Sur la question des conséquences en cas de non-respect des échéances, le gouvernement met en avant le dialogue, le suivi regulier et la responsabilité partagée.
La véritable mesure de la réussite du dispositif ne sera toutefois pas seulement juridique ou institutionnelle. Elle se fera sur le terrain : investissements effectivement réalisés, emplois créés, énergie disponible, volumes transformés et capacité du tissu industriel local à se développer.
Transformer davantage pour créer plus de valeur
À travers cet accord, le Gabon cherche finalement à résoudre une équation complexe : transformer davantage de ressources sur place sans fragiliser la compétitivité de l’industrie minière.

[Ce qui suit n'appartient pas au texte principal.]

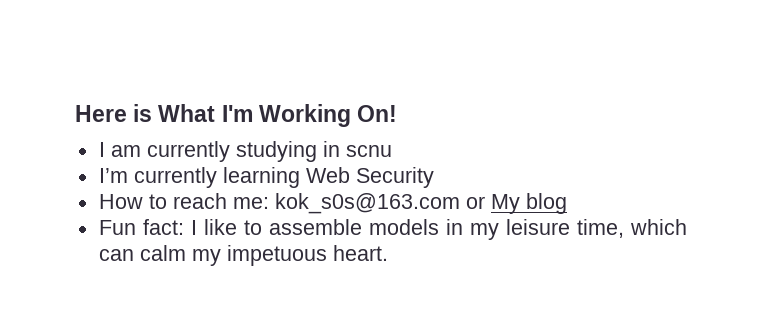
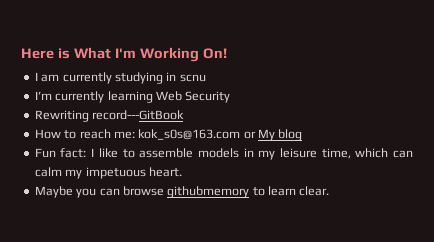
(434, 177) none -> [34,110,185,122] // Rewriting record---GitBook
(388, 253) none -> [34,186,330,198] // Maybe you can browse githubmemory to learn clear.

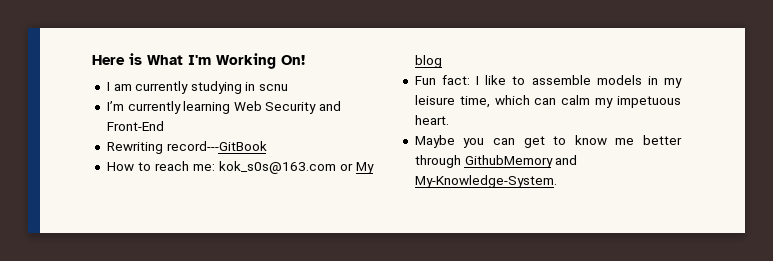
(231, 97) none -> [319,101,342,111] [106,121,164,131] and Front-End
[122,186,330,198] browse githubmemory to learn clear. -> [523,135,682,148] [414,155,578,168] [414,175,557,188] get to know me better through GithubMemory and My-Knowledge-System.

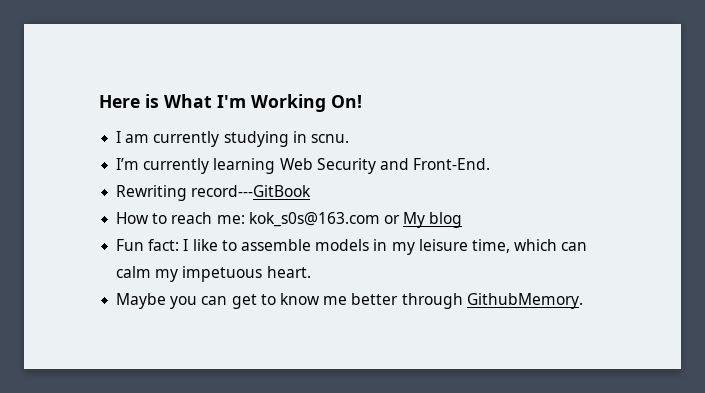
[259,84,289,91] scnu -> [310,134,349,143] scnu.
[106,121,164,131] Front-End -> [413,158,491,170] Front-End.
[464,155,578,168] [414,175,557,188] GithubMemory and My-Knowledge-System. -> [466,293,583,309] GithubMemory.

Le choix présenté par les autorités est celui d’une industrialisation progressive, soutenue par des investissements privés et articulée autour du développement énergétique.
Le défi sera désormais de transformer les engagements annoncés en réalisations concrètes : financement, infrastructures, disponibilité énergétique, compétences, logistique, compétitivité et accès aux marchés devront converger.
Pour le gouvernement, le protocole conclu avec Eramet constitue le point de départ d’une nouvelle phase, avec l’ambition de faire progressivement passer le Gabon du statut de producteur de minerai à celui d’acteur industriel présent sur plusieurs niveaux de la chaîne de valeur.